▸ **Work instructions**: Only lines that contain the word "solid" are to be returned from the data below.

▸ **Available records**:
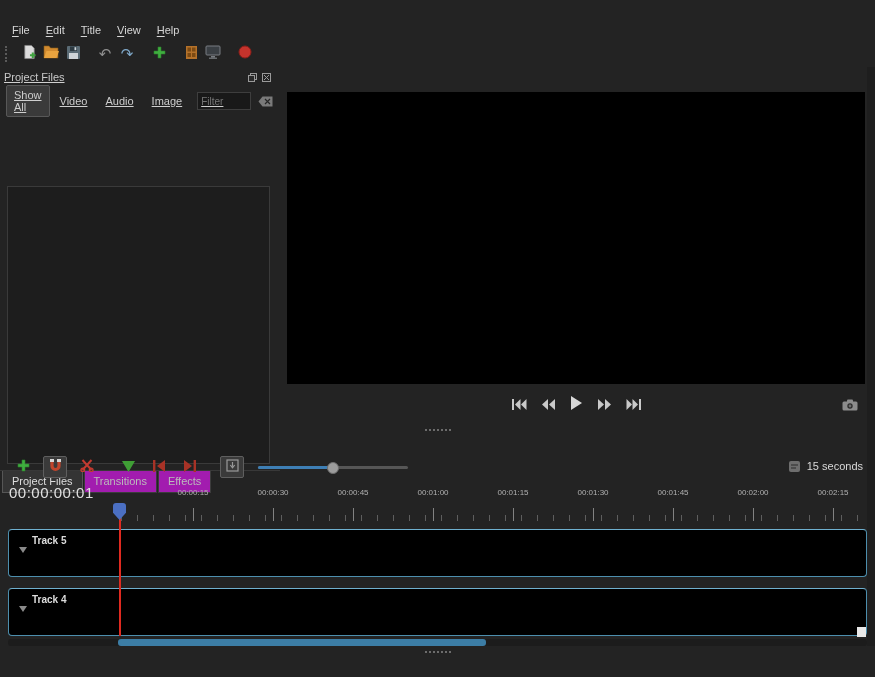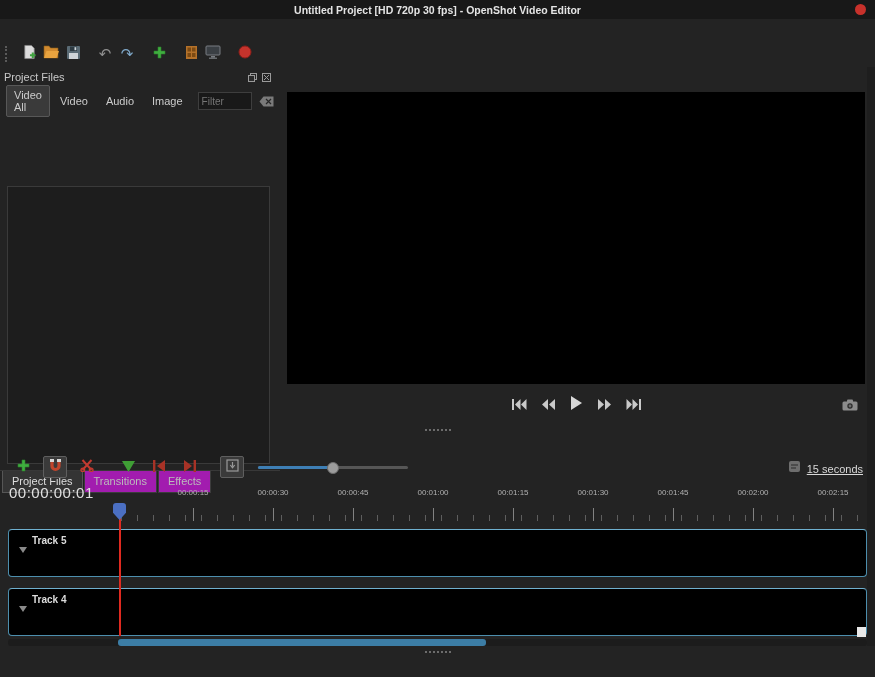--- a/index.html
+++ b/index.html
@@ -19,21 +19,21 @@
   .menu-item u{text-underline-offset:2px;}
 
   
   .toolbar{position:absolute;top:41px;left:0;right:0;height:26px;display:flex;align-items:center;padding-left:3px;}
   .tb-grip{width:5px;height:16px;border-left:2px dotted #5a5a5a;margin:0 6px 0 2px;}
   .tb-btn{width:22px;height:22px;display:flex;align-items:center;justify-content:center;}
   .tb-gap{width:10px;height:1px;}
   .glyph{font-size:15px;line-height:1;}
 
   
-  .panels{position:absolute;top:67px;left:0;width:875px;height:360px;display:flex;}
+  .panels{position:absolute;top:67px;left:0;width:875px;height:360px;display:flex;text-decoration:underline;}
   .left-panel{width:278px;position:relative;}
   .right-panel{flex:1;position:relative;}
   .panel-header{height:20px;display:flex;align-items:center;padding:0 7px 0 4px;font-size:11px;color:#c9c9c9;}
   .ph-spacer{flex:1;}
   .dock-ic{margin-left:5px;display:flex;align-items:center;}
 
   .filter-row{height:24px;display:flex;align-items:center;padding:2px 6px 0 6px;font-size:11px;}
   .filter-btn{padding:3px 7px;margin-right:2px;color:#cccccc;border:1px solid transparent;border-radius:2px;}
   .filter-btn.active{background:#3a3a3a;border:1px solid #585858;}
   .filter-input{width:46px;height:14px;background:#191919;border:1px solid #3e3e3e;color:#bbb;
@@ -66,21 +66,21 @@
   .tl-toolbar{position:absolute;top:450px;left:0;right:0;height:34px;display:flex;align-items:center;padding:0 12px;}
   #tl-tools{display:flex;align-items:center;gap:9px;}
   .tl-btn{width:22px;height:22px;display:flex;align-items:center;justify-content:center;}
   .tl-btn.boxed{border:1px solid #5f5f5f;background:#3a3a3a;border-radius:2px;height:20px;}
   .tl-btn.gapL{margin-left:10px;}
   .zoom-slider{width:150px;height:18px;position:relative;margin-left:14px;}
   .zoom-track{position:absolute;top:8px;left:0;right:0;height:3px;background:#565656;border-radius:2px;}
   .zoom-fill{position:absolute;top:8px;left:0;height:3px;background:#3e7fb5;border-radius:2px;}
   .zoom-handle{position:absolute;top:4px;width:10px;height:10px;border-radius:50%;background:#9c9c9c;border:1px solid #6e6e6e;}
   .tl-spacer{flex:1;}
-  .zoom-widget{display:flex;align-items:flex-end;gap:6px;font-size:11px;color:#d8d8d8;text-decoration:underline;}
+  .zoom-widget{display:flex;align-items:flex-start;gap:6px;font-size:11px;color:#d8d8d8;}
 
   .tl-ruler{position:absolute;top:484px;left:0;right:0;height:40px;}
   .current-time{position:absolute;left:9px;top:0;font-size:15px;color:#e0e0e0;letter-spacing:.5px;}
   .ruler-label{position:absolute;top:4px;transform:translateX(-50%);font-size:8px;color:#b0b0b0;white-space:nowrap;}
   .tick{position:absolute;bottom:3px;width:1px;background:#828282;}
   .tick.major{height:13px;}
   .tick.minor{height:6px;background:#5e5e5e;}
 
   .tracks{position:absolute;top:524px;left:0;right:0;height:114px;}
   .track-row{position:absolute;left:8px;right:8px;height:46px;background:#000;
@@ -97,25 +97,28 @@
   .scrollbar{position:absolute;top:639px;left:8px;right:8px;height:7px;background:#1c1c1c;border-radius:3px;}
   .scroll-thumb{position:absolute;left:110px;top:0;width:368px;height:7px;background:#3c7da5;border-radius:3px;}
   .scroll-grip{position:absolute;left:857px;top:627px;width:9px;height:10px;background:#e9e9e9;z-index:7;}
   .right-edge{position:absolute;right:0;top:67px;width:8px;height:579px;background:#1e1e1e;}
 </style>
 </head>
 <body>
 
 <div id="app">
 
-  <div class="titlebar">
-    <span>Untitled Project [HD 720p 30 fps] - OpenShot Video Editor</span>
-    <span class="close-dot"></span>
-  </div>
-
+
+  <div class="menubar" id="menubar">
+      <span class="menu-item"><u>F</u>ile</span>
+      <span class="menu-item"><u>E</u>dit</span>
+      <span class="menu-item"><u>T</u>itle</span>
+      <span class="menu-item"><u>V</u>iew</span>
+      <span class="menu-item"><u>H</u>elp</span>
+    </div>
 
   <div class="toolbar" id="toolbar">
     <span class="tb-grip"></span>
   <span class="tb-btn">
         <span class="ic"><svg width="15" height="16" viewBox="0 0 16 16">
             <path d="M3 1h7l3 3v11H3z" fill="#dcdcdc" stroke="#8a8a8a" stroke-width="0.8"></path>
             <path d="M8.5 11.5h6M11.5 8.5v6" stroke="#3fa23f" stroke-width="2.2"></path>
           </svg></span>
       </span>
       <span class="tb-btn">
@@ -186,21 +189,21 @@
           </span>
         <span class="dock-ic">
             <svg width="9" height="9" viewBox="0 0 9 9">
               <rect x="0.5" y="0.5" width="8" height="8" fill="none" stroke="#9a9a9a"></rect>
               <path d="M2 2l5 5M7 2L2 7" stroke="#9a9a9a"></path>
             </svg>
           </span>
       </div>
       <div class="filter-row">
         <span id="filter-buttons" style="display:flex;align-items:center;">
-            <span class="filter-btn active">Video All</span>
+            <span class="filter-btn active">Show All</span>
             <span class="filter-btn">Video</span>
             <span class="filter-btn">Audio</span>
             <span class="filter-btn">Image</span>
           </span>
         <input class="filter-input" placeholder="Filter" style="">
         <span class="clear-btn">
             <svg width="15" height="11" viewBox="0 0 15 11">
               <path d="M4.5 0.5H14.5V10.5H4.5L0.5 5.5z" fill="#7a7a7a"></path>
               <path d="M7 3l5 5M12 3L7 8" stroke="#262626" stroke-width="1.2"></path>
             </svg>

▸ **Written answer**:
   .filter-btn{padding:3px 7px;margin-right:2px;color:#cccccc;border:1px solid transparent;border-radius:2px;}
   .filter-btn.active{background:#3a3a3a;border:1px solid #585858;}
   .filter-input{width:46px;height:14px;background:#191919;border:1px solid #3e3e3e;color:#bbb;
   .tl-btn.boxed{border:1px solid #5f5f5f;background:#3a3a3a;border-radius:2px;height:20px;}
   .zoom-handle{position:absolute;top:4px;width:10px;height:10px;border-radius:50%;background:#9c9c9c;border:1px solid #6e6e6e;}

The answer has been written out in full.